(SUPPLIED ENTRIES Opens)

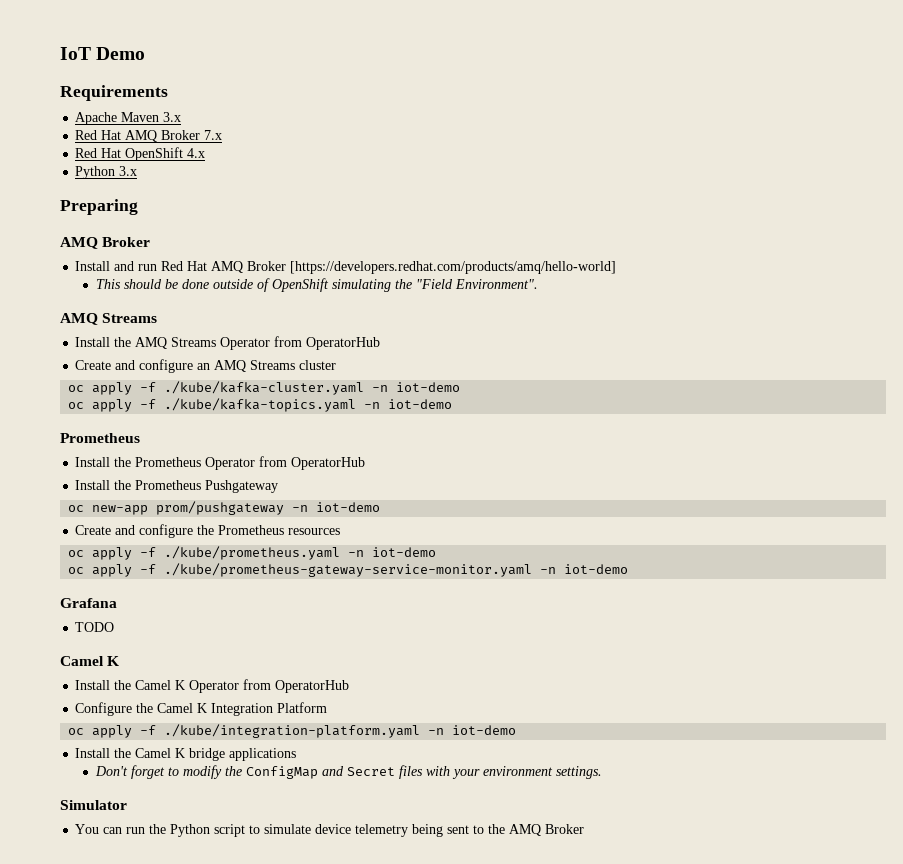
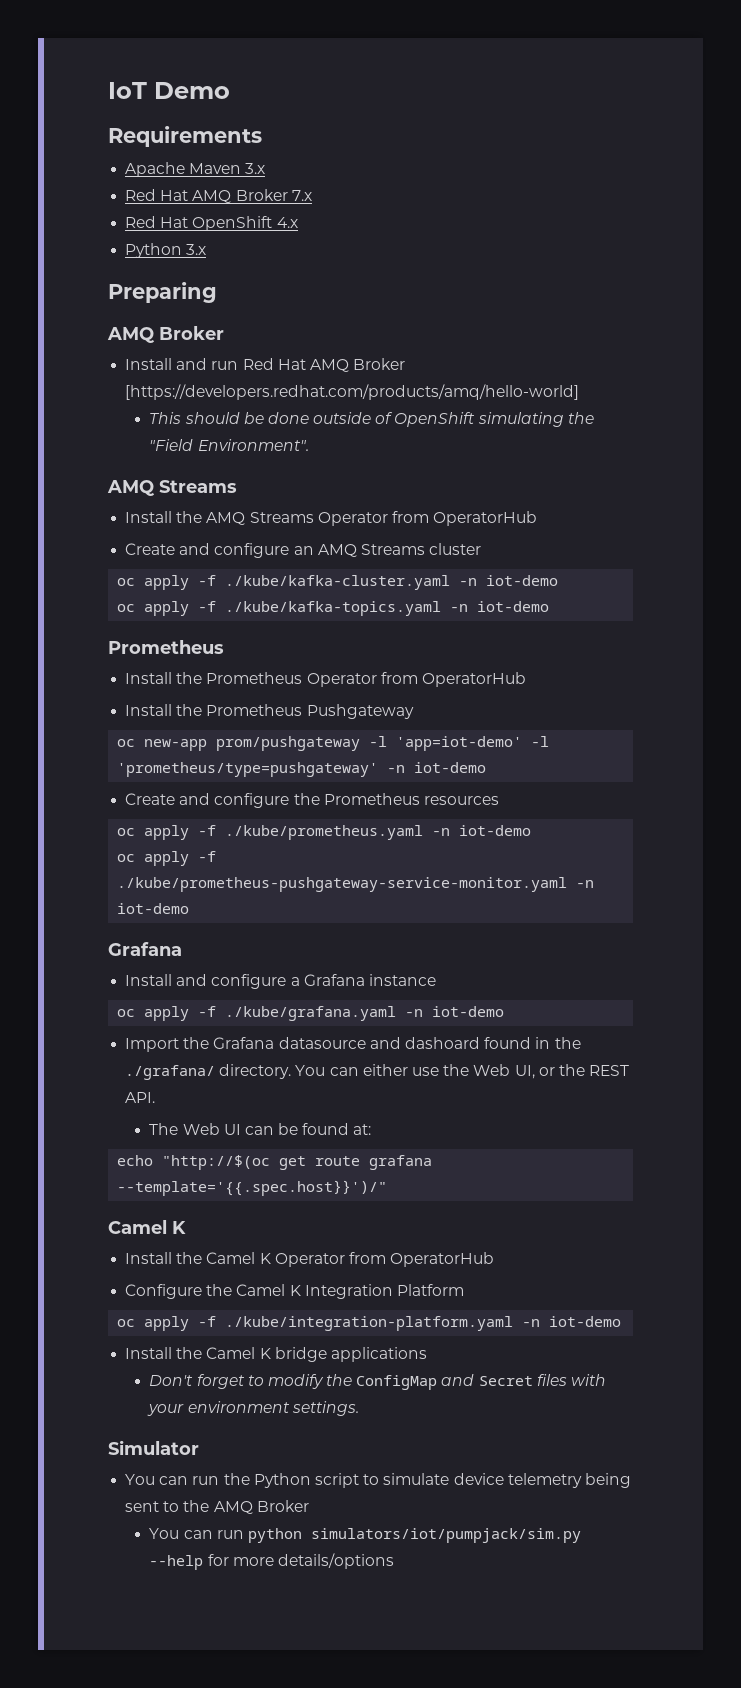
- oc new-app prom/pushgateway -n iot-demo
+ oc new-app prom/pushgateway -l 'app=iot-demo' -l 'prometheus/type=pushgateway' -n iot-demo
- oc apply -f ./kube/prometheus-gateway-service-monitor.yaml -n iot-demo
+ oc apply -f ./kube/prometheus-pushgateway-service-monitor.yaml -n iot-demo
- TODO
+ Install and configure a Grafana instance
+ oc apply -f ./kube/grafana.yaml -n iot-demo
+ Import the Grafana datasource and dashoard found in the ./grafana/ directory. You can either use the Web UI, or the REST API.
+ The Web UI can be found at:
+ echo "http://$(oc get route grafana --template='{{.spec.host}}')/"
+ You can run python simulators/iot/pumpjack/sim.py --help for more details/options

(SUPPLIED ENTRIES Closes)

TASK REQUIREMENTS: Everything in the listing, except its images, should be set down exactly.

RESPONSE TO THIS TASK:
- oc new-app prom/pushgateway -n iot-demo
+ oc new-app prom/pushgateway -l 'app=iot-demo' -l 'prometheus/type=pushgateway' -n iot-demo
- oc apply -f ./kube/prometheus-gateway-service-monitor.yaml -n iot-demo
+ oc apply -f ./kube/prometheus-pushgateway-service-monitor.yaml -n iot-demo
- TODO
+ Install and configure a Grafana instance
+ oc apply -f ./kube/grafana.yaml -n iot-demo
+ Import the Grafana datasource and dashoard found in the ./grafana/ directory. You can either use the Web UI, or the REST API.
+ The Web UI can be found at:
+ echo "http://$(oc get route grafana --template='{{.spec.host}}')/"
+ You can run python simulators/iot/pumpjack/sim.py --help for more details/options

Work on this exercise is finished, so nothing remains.